The few are those who have been kind
To husbands such as we:
They knew our fads and didn't mind--
Says Dibdin's ghost to me.
It has never been explained to my satisfaction why women, as a
class, are the enemies of books, and are particularly hostile to
bibliomania. The exceptions met with now and then simply prove
the rule. Judge Methuen declares that bibliophobia is but one
phase of jealousy; that one's wife hates one's books because she
fears that her husband is in love, or is going to be in love,
with those companions of his student hours. If, instead of
being folios, quartos, octavos, and the like, the Judge's books
were buxom, blithe maidens, his wife could hardly be more jealous
of the Judge's attentions to them than she is under existing
circumstances. On one occasion, having found the Judge on two
successive afternoons sitting alone in the library with Pliny in
his lap, this spirited lady snatched the insidious volume from
her husband's embraces and locked it up in one of the kitchen
pantries; nor did she release the object of her displeasure until
the Judge had promised solemnly to be more circumspect in the
future, and had further mollified his wife's anger by bringing
home a new silk dress and a bonnet of exceptional loveliness.

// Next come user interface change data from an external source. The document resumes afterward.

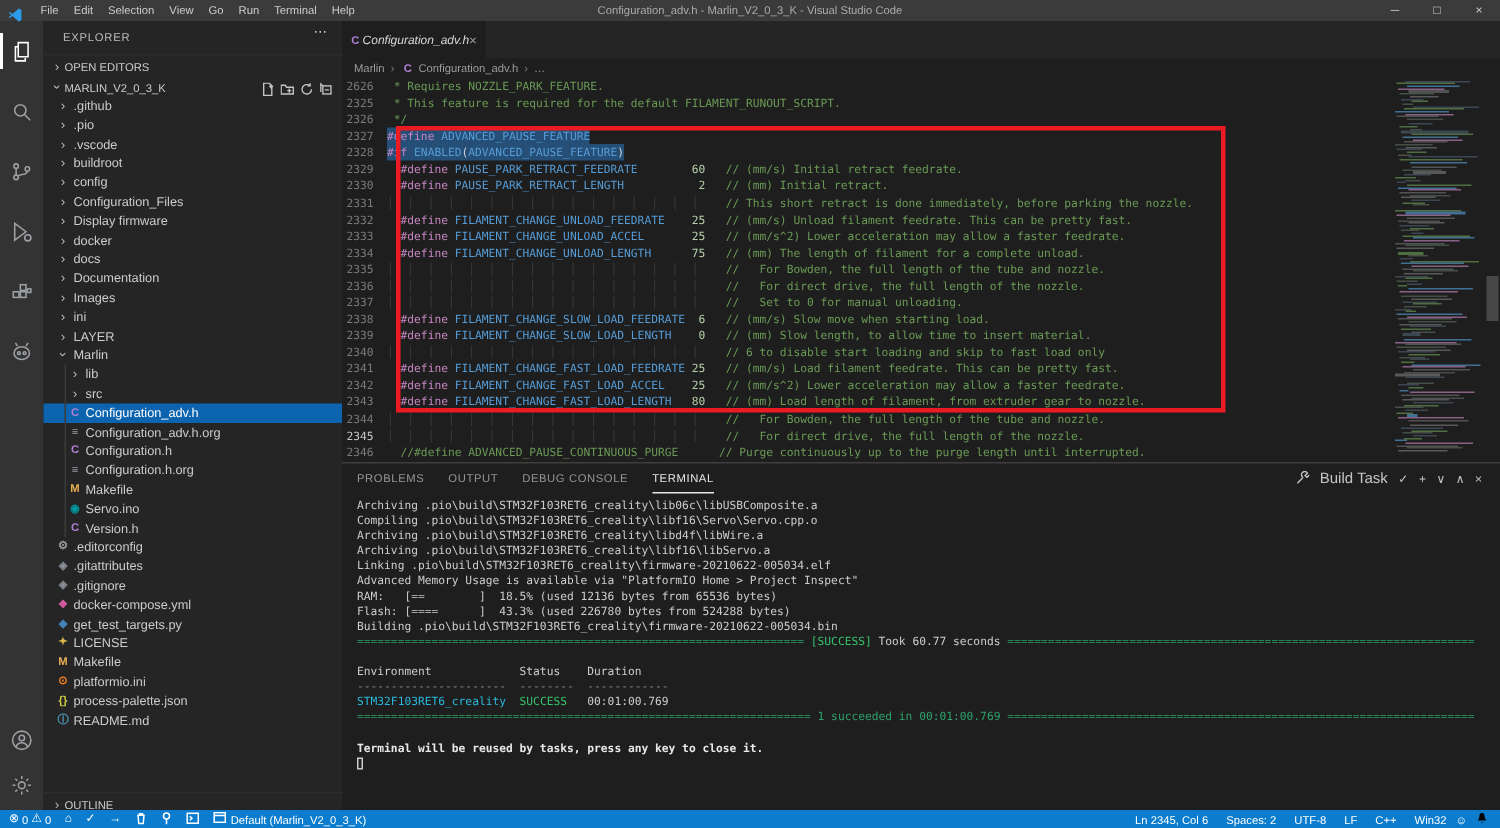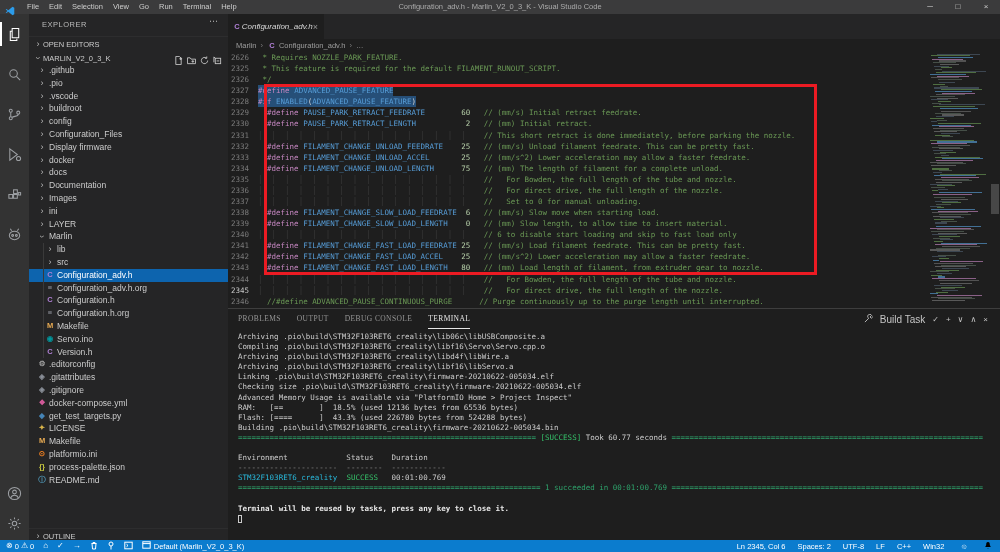--- a/index.html
+++ b/index.html
@@ -74,7 +74,7 @@
   
   #panel { position:absolute; left:228px; top:308px; width:772px; height:232px; background:#1E1E1E; border-top:1px solid #3E3E3E; }
   #panel-tabs { position:absolute; left:10px; top:0; height:20px; display:flex; gap:16px; }
-  .ptab { font-size:7.5px; line-height:19px; letter-spacing:.4px; color:#969696;font-family:Liberation Serif, serif; }
+  .ptab { font-size:7.5px; line-height:19px; letter-spacing:.4px; color:#969696; }
   .ptab.active { color:#E7E7E7; border-bottom:1px solid #E7E7E7; }
   #panel-actions { position:absolute; right:12px; top:0; height:20px; display:flex; align-items:center; gap:7px; color:#C5C5C5; font-size:8px; }
   #panel-actions .tlabel { font-size:10px; }

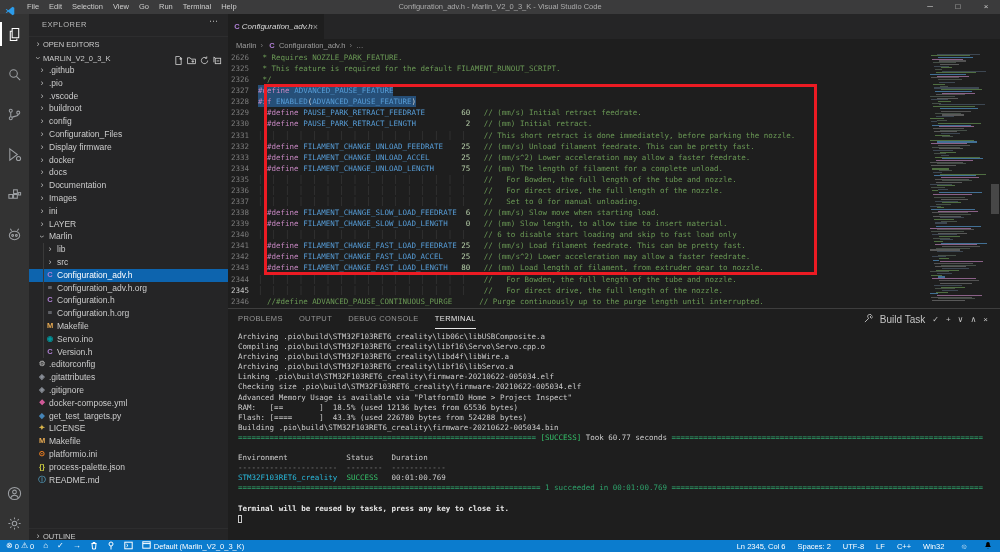--- a/index.html
+++ b/index.html
@@ -566,7 +566,6 @@
       <div class="trow"><span class="tt-w">Archiving .pio\build\STM32F103RET6_creality\libd4f\libWire.a</span></div>
       <div class="trow"><span class="tt-w">Archiving .pio\build\STM32F103RET6_creality\libf16\libServo.a</span></div>
       <div class="trow"><span class="tt-w">Linking .pio\build\STM32F103RET6_creality\firmware-20210622-005034.elf</span></div>
-      <div class="trow"><span class="tt-w">Checking size .pio\build\STM32F103RET6_creality\firmware-20210622-005034.elf</span></div>
       <div class="trow"><span class="tt-w">Advanced Memory Usage is available via "PlatformIO Home &gt; Project Inspect"</span></div>
       <div class="trow"><span class="tt-w">RAM:   [==        ]  18.5% (used 12136 bytes from 65536 bytes)</span></div>
       <div class="trow"><span class="tt-w">Flash: [====      ]  43.3% (used 226780 bytes from 524288 bytes)</span></div>

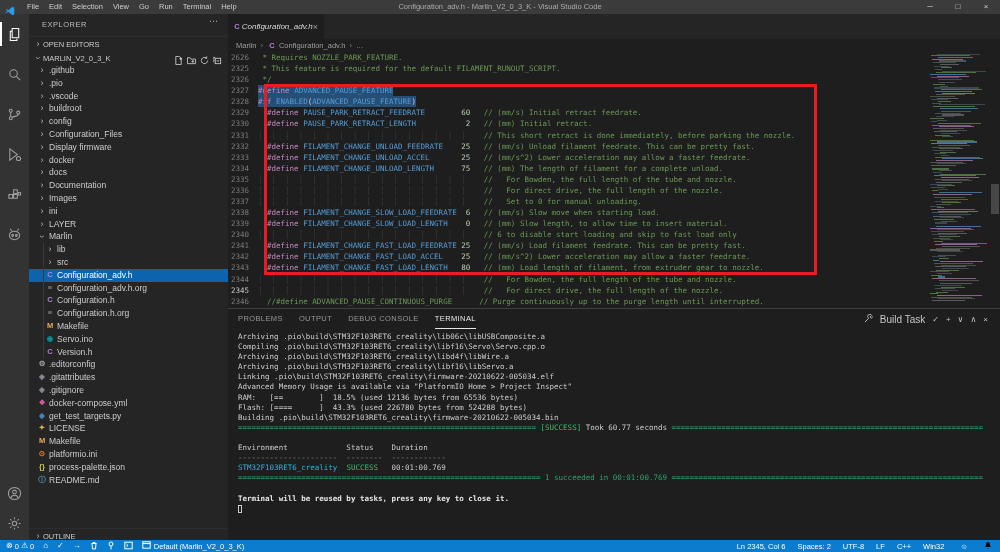--- a/index.html
+++ b/index.html
@@ -92,7 +92,7 @@
   #status-left svg { stroke:#FFFFFF; fill:none; stroke-width:1; }
   .probs { display:flex; align-items:center; gap:2px; }
   #status-env { display:flex; align-items:center; gap:3px; }
-  #status-right { margin-left:auto; display:flex; align-items:center; gap:16px; padding-right:8px; }
+  #status-right { margin-left:auto; display:flex; align-items:center; gap:6px; padding-right:8px; }
   #status-right span { white-space:nowrap; }
 </style>
 </head>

Other instances of a similar character have demonstrated that
Mrs. Methuen regards with implacable antipathy the volumes upon
which my learned and ingenious friend would fain lavish the
superabundance of his affection. Many years ago the Judge was
compelled to resort to every kind of artifice in order to sneak
new books into his house, and had he not been imbued with the
true afflatus of bibliomania he would long ago have broken down
under the heartless tyranny of his vindictive spouse.
When I look around me and survey the persecution to which
book-lovers are subjected by their wives, I thank the goddess
Fortune that she has cast my lot among the celibates; indeed, it
is still one of the few serious questions I have not yet solved,
viz.: whether a man can at the same time be true to a wife and to
bibliomania. Both are exacting mistresses, and neither will
tolerate a rival.
Dr. O'Rell has a theory that the trouble with most wives is that
they are not caught young enough; he quotes Dr. Johnson's sage
remark to the effect that ``much can be made of a Scotchman if
caught young,'' and he asserts that this is equally true of
woman. Mrs. O'Rell was a mere girl when she wedded with the
doctor, and the result of thirty years' experience and training
is that this model woman sympathizes with her excellent husband's
tastes, and actually has a feeling of contempt for other wives
who have never heard of Father Prout and Kit North, and who
object to their husbands' smoking in bed.